§ **WHAT YOU HAVE TO DO**: The word "Sequential": say how many lines of the data below contain it, and give the number alone.

[Stored entries]
......
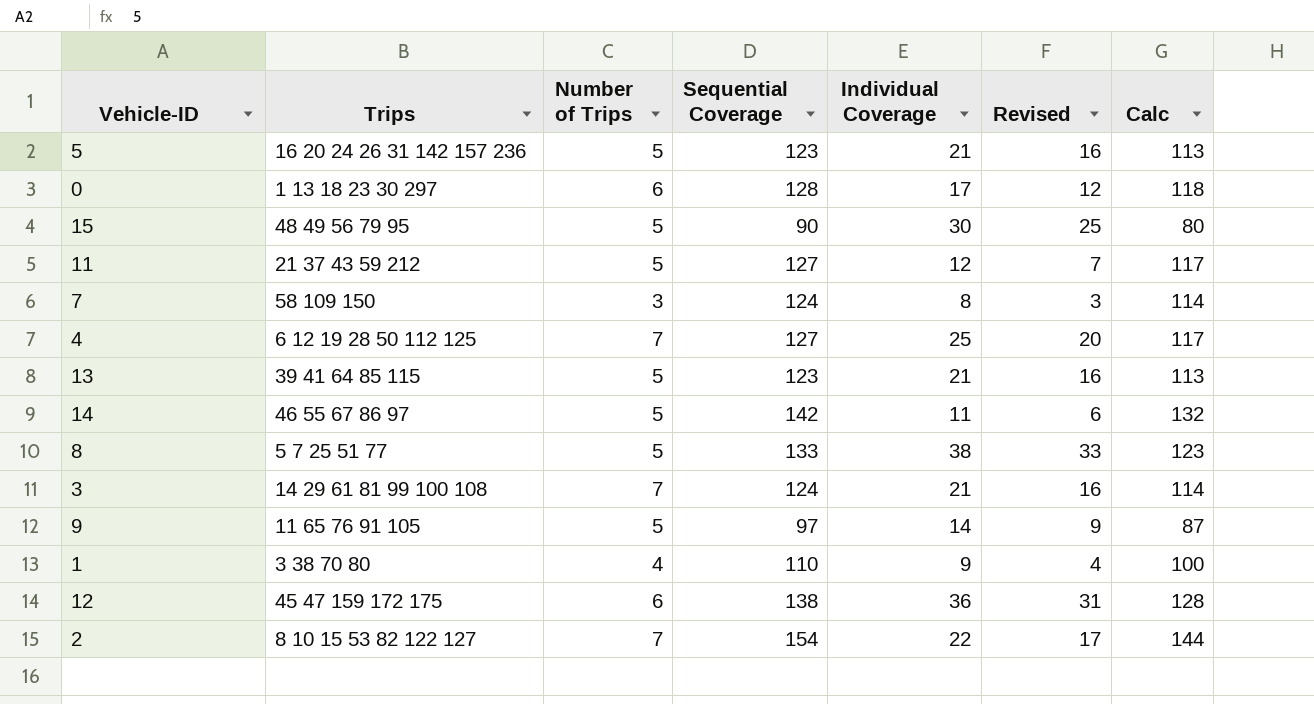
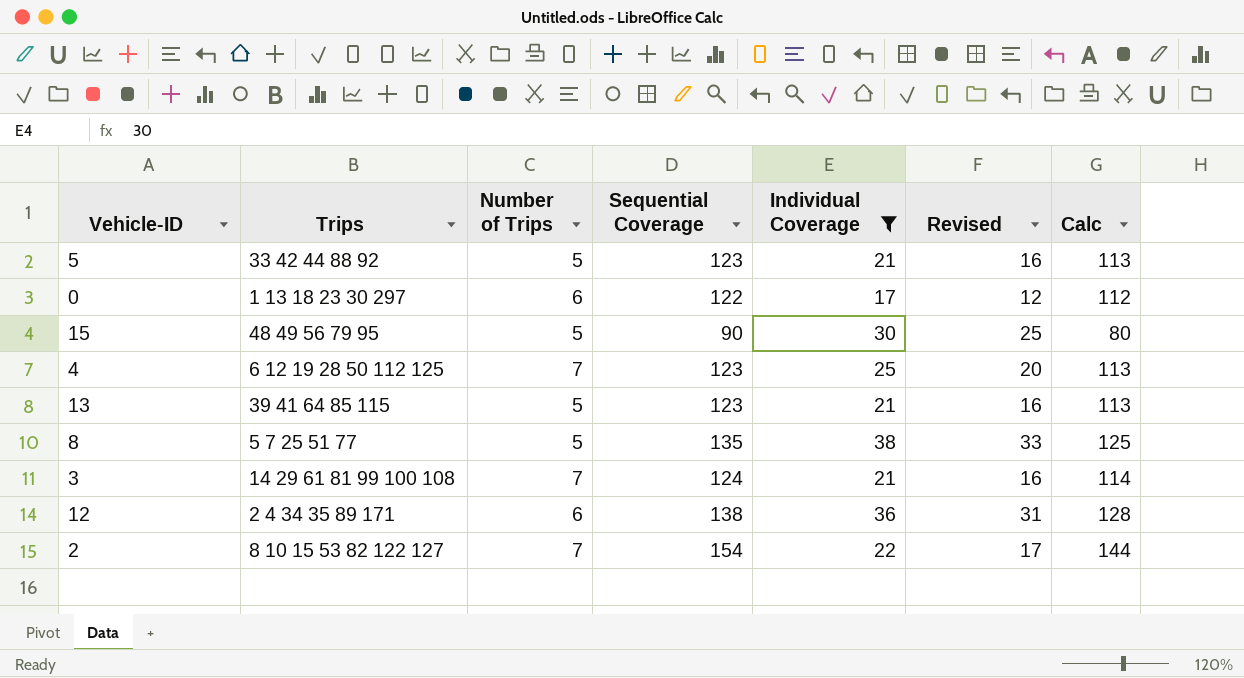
filter: none -> Individual Coverage >= 17
5 | Trips: 16 20 24 26 31 142 157 236 -> 33 42 44 88 92
0 | Sequential Coverage: 128 -> 122
0 | Calc: 118 -> 112
4 | Sequential Coverage: 127 -> 123
4 | Calc: 117 -> 113
8 | Sequential Coverage: 133 -> 135
8 | Calc: 123 -> 125
12 | Trips: 45 47 159 172 175 -> 2 4 34 35 89 171

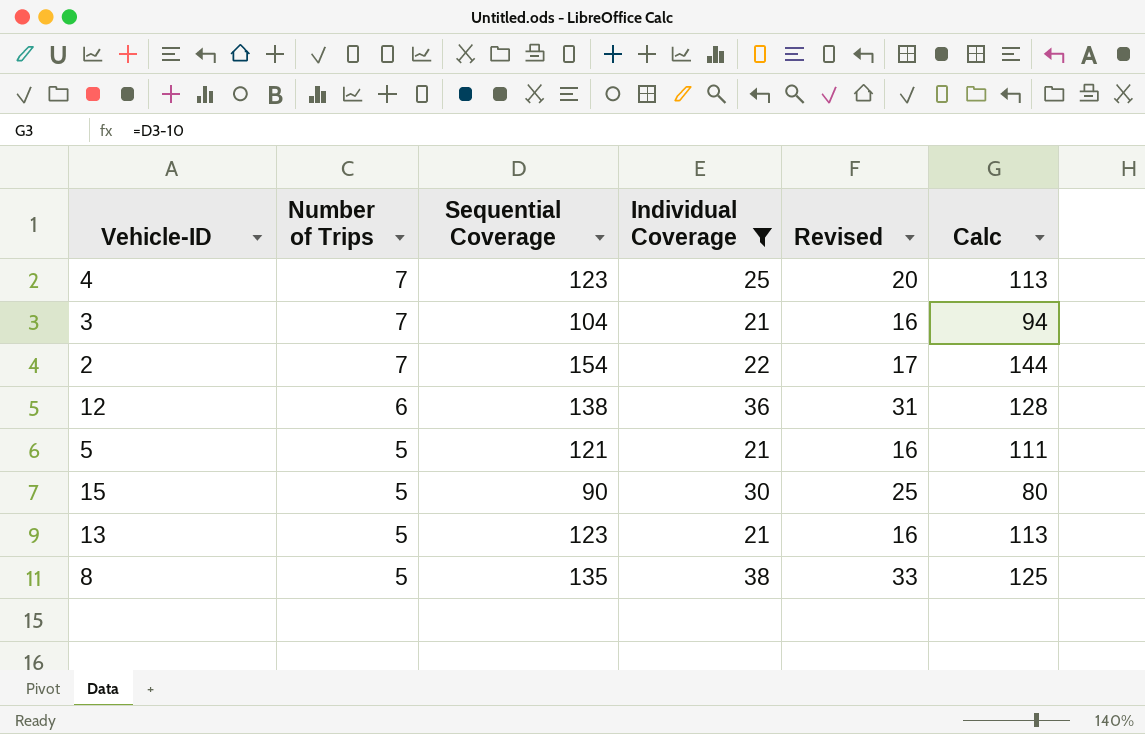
row order: none -> Number of Trips descending
column Trips | position: 2 -> none
row 0: 1 13 18 23 30 297 | 6 | 122 | 17 | 12 | 112 -> none
3 | Sequential Coverage: 124 -> 104
3 | Calc: 114 -> 94
5 | Sequential Coverage: 123 -> 121
5 | Calc: 113 -> 111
......
§ **ANSWER TO THE EXERCISE**: 5